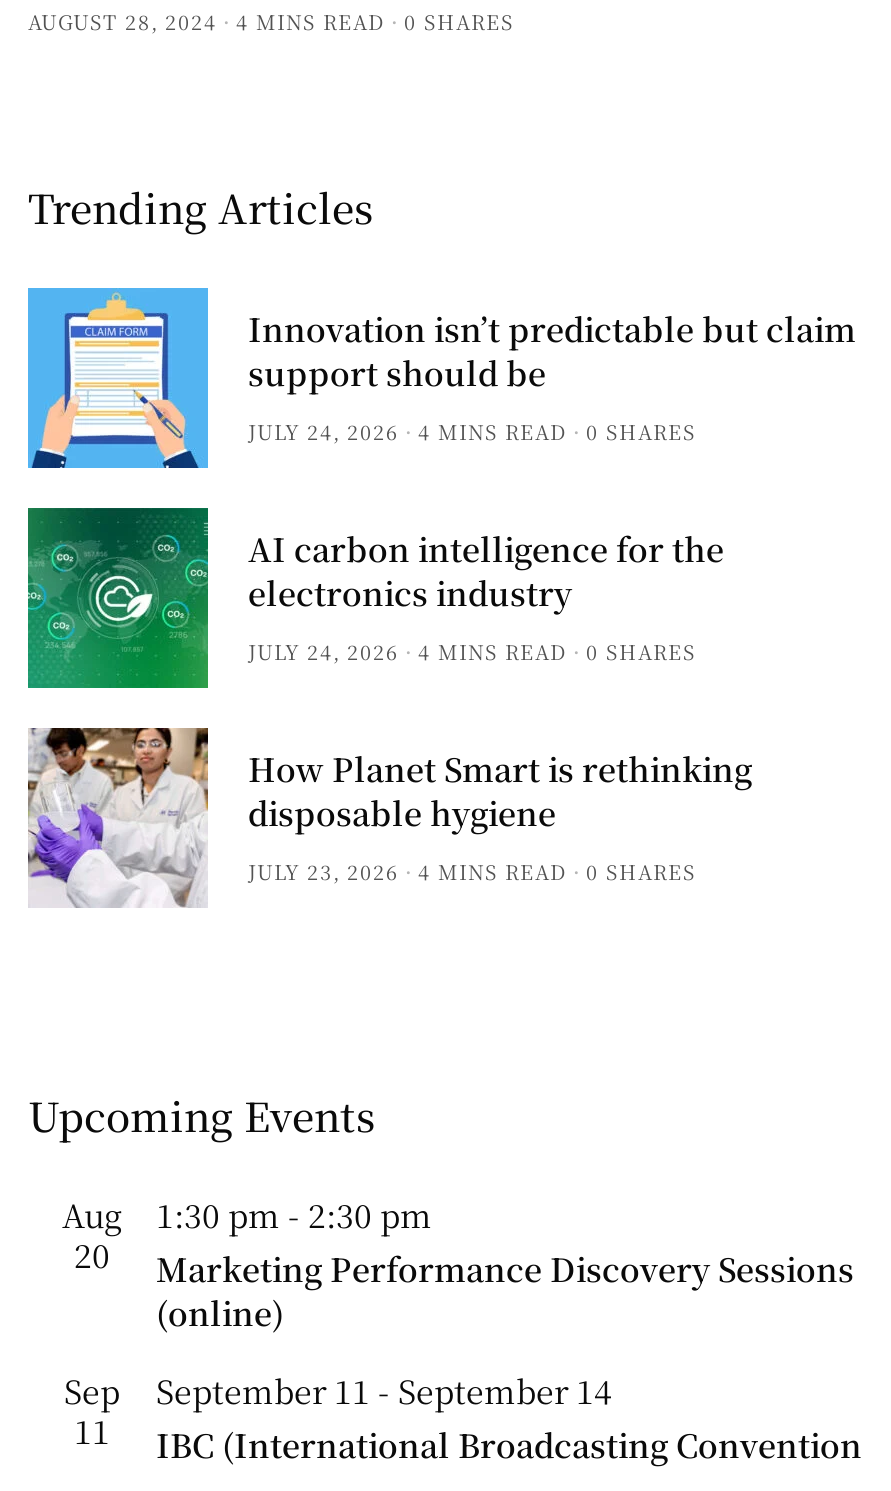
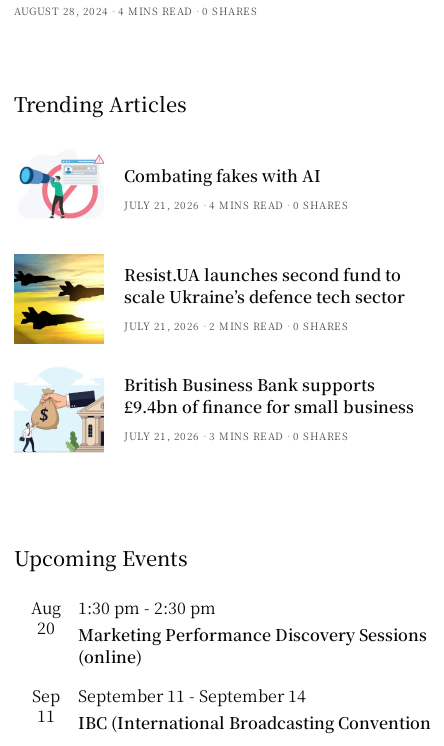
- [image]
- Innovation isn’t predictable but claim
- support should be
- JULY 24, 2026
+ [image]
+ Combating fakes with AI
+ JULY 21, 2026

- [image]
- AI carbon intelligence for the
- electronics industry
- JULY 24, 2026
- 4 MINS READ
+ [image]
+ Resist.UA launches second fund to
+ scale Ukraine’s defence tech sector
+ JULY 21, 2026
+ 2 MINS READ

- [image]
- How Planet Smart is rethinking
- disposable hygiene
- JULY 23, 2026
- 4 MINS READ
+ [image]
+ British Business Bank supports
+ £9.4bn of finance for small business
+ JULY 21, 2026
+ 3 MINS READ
* * *
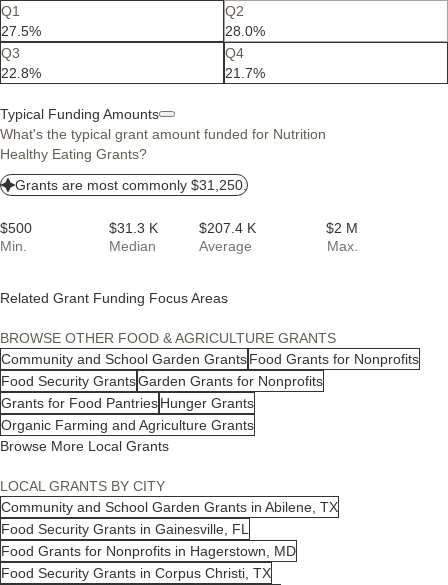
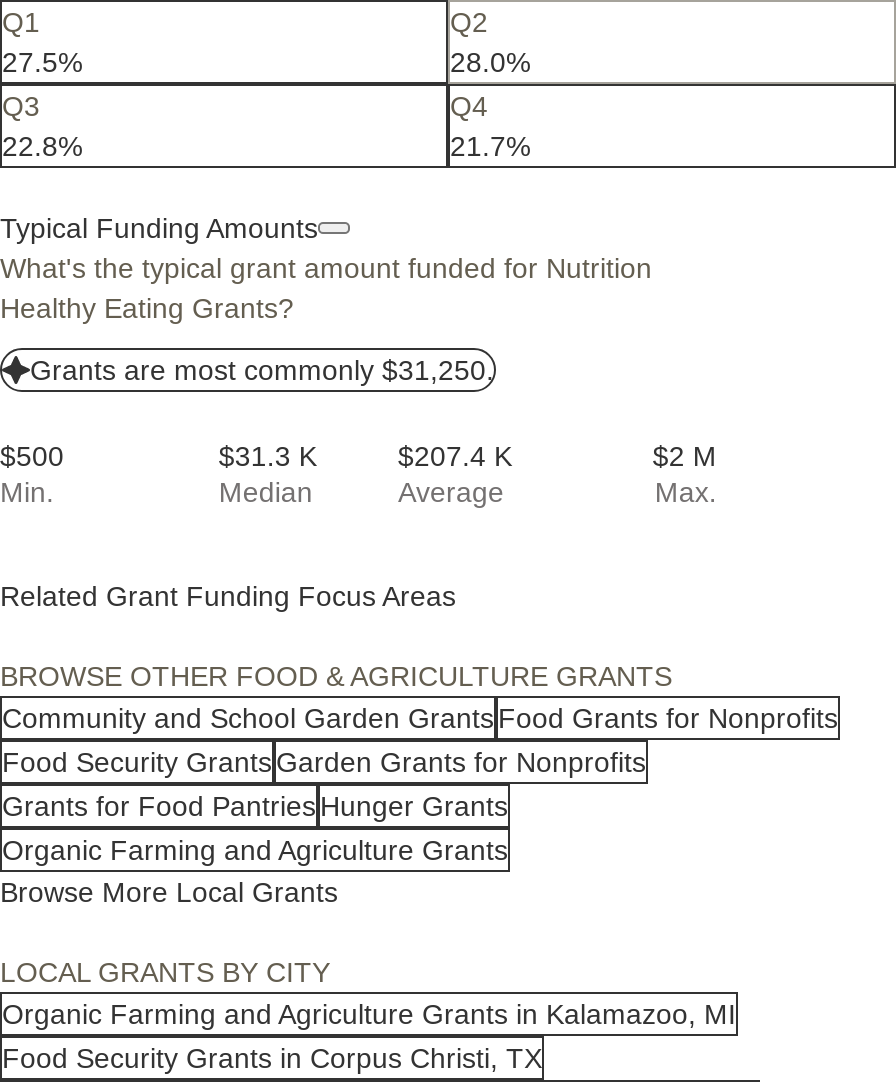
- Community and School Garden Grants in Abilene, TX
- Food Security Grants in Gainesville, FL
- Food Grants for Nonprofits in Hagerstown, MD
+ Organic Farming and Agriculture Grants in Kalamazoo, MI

**Work instruction**
Given the records above, restate word for word only the lines starting at the one with "- JULY 23, 2026" and ending at the one with "3 MINS READ".

**Output of the task**
- JULY 23, 2026
- 4 MINS READ
+ [image]
+ British Business Bank supports
+ £9.4bn of finance for small business
+ JULY 21, 2026
+ 3 MINS READ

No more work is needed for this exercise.